The Grand Challenge to Achieve Equal Opportunity and Justice recognizes glaring inequities in access

to healthcare, affordable housing, quality education, and gainful employment. It sees a vital role for social

work in deconstructing the underlying prejudice, bias, and stigmatization that perpetuate and exacerbate

these inequities. And it sees social workers as agents of change in their communities and institutions.

Consistent with its vision of a society of equal opportunity and justice, Grand Challenge members have

published and presented widely on the subject during the past five years and advocated for state and

federal policies to accelerate integration and combat discrimination. For school districts, the network

has also launched the School Success Project to identify and reduce disproportionate suspension and

expulsion. Looking ahead, the network envisions teaming up with other Grand Challenges, such as

Eliminate Racism and Promote Smart Decarceration, to further their common goals.

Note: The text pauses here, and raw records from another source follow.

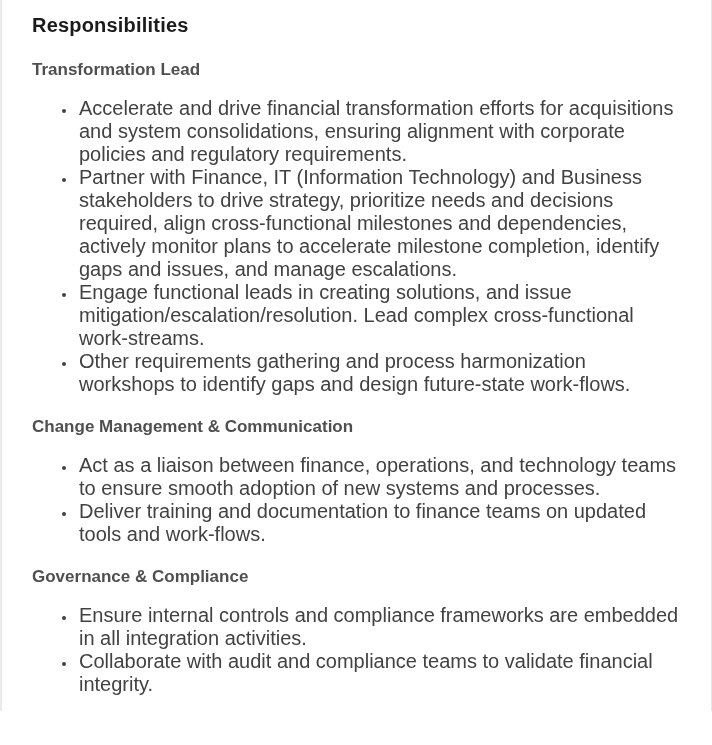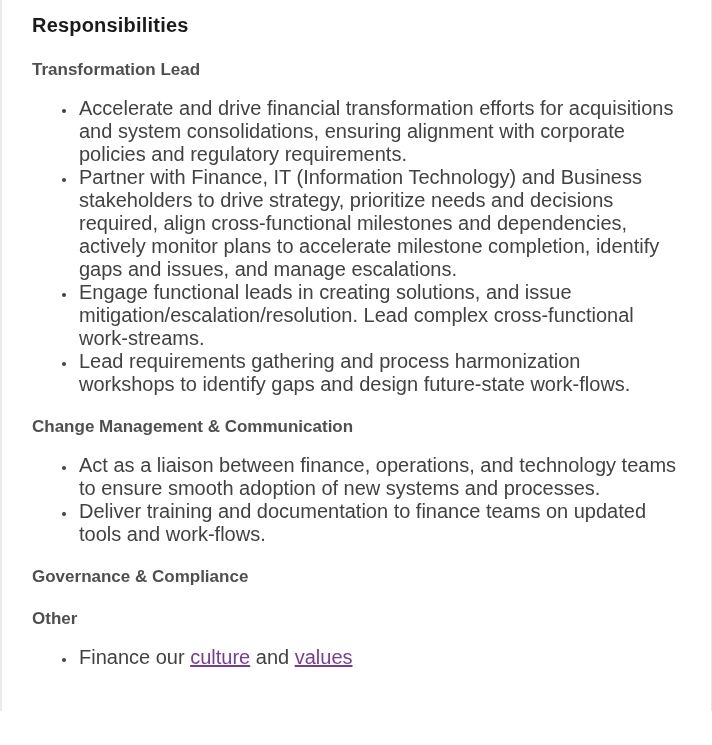--- a/index.html
+++ b/index.html
@@ -59,7 +59,7 @@
         <li class="bullet-item"><span>Accelerate and drive financial transformation efforts for acquisitions and system consolidations, ensuring alignment with corporate policies and regulatory requirements.</span></li>
         <li class="bullet-item"><span>Partner with Finance, IT (Information Technology) and Business stakeholders to drive strategy, prioritize needs and decisions required, align cross-functional milestones and dependencies, actively monitor plans to accelerate milestone completion, identify gaps and issues, and manage escalations.</span></li>
         <li class="bullet-item"><span>Engage functional leads in creating solutions, and issue mitigation/escalation/resolution. Lead complex cross-functional work-streams.</span></li>
-        <li class="bullet-item"><span>Lead requirements gathering and process harmonization workshops to identify gaps and design future-state work-flows.</span></li>
+        <li class="bullet-item"><span>Other requirements gathering and process harmonization workshops to identify gaps and design future-state work-flows.</span></li>
       </ul>
       <p class="section-heading">Change Management &amp; Communication</p>
       <ul class="bullet-list">

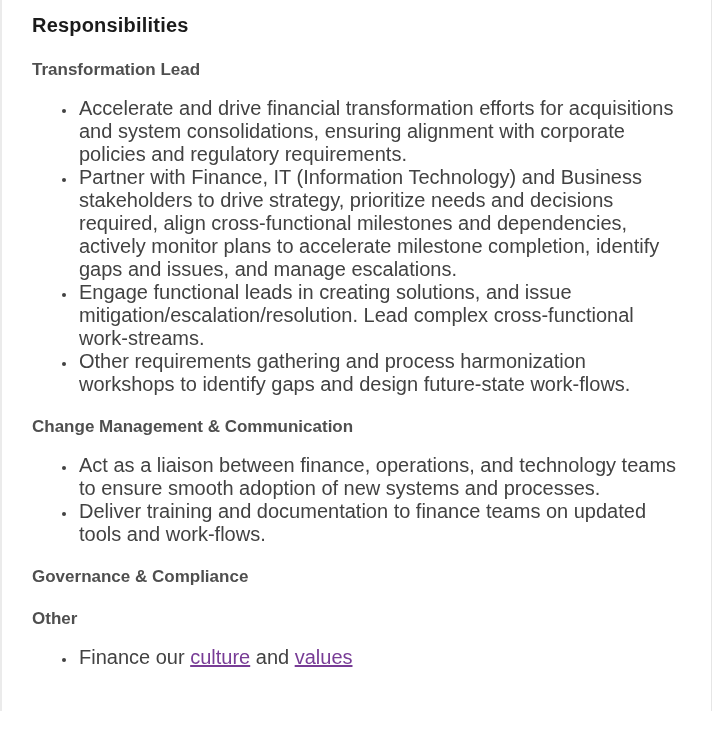--- a/index.html
+++ b/index.html
@@ -67,6 +67,10 @@
         <li class="bullet-item"><span>Deliver training and documentation to finance teams on updated tools and work-flows.</span></li>
       </ul>
       <p class="section-heading">Governance &amp; Compliance</p>
+      <ul class="bullet-list">
+        <li class="bullet-item"><span>Ensure internal controls and compliance frameworks are embedded in all integration activities.</span></li>
+        <li class="bullet-item"><span>Collaborate with audit and compliance teams to validate financial integrity.</span></li>
+      </ul>
       <p class="section-heading">Other</p>
       <ul class="bullet-list">
         <li class="bullet-item"><span>Finance our </span><a class="inline-link" href="#">culture</a><span> and </span><a class="inline-link" href="#">values</a></li>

Sources: 2016 GCSW Policy Brief, 2017 concept papers and the Center for American Progress website

A VISION OF AN EQUAL AND JUST SOCIETY

Employment

The wage gap in the United States persists. As recently as

2018, compared to every $1 that men of all races earn:

• White women working full time earn an average of $0.79

• Black women earn only $0.63

• Latina women earn as little as $0.54

Healthcare

In 2016, the uninsured rate among working-age members

of the Latino community in states that had expanded

Medicaid eligibility decreased from 36% to 23%. In states

that opted not to expand Medicaid eligibility, the rate

remained virtually unchanged.

Education

Although African American children and youth account for

15% of the U.S. public-school population, they represent

48% of those suspended from school, outpacing all other

ethnic groups in school suspension rates, with no evidence

that they engage in misbehavior at higher rates.

Housing

Although the 1968 Fair Housing Act prohibits housing

discrimination, American metropolitan areas remain

highly segregated: the majority of White Americans live in

neighborhoods that are more than 80% White, and nearly

a third of White Americans - roughly 63 million people -

live in neighborhoods that are more than 90% White.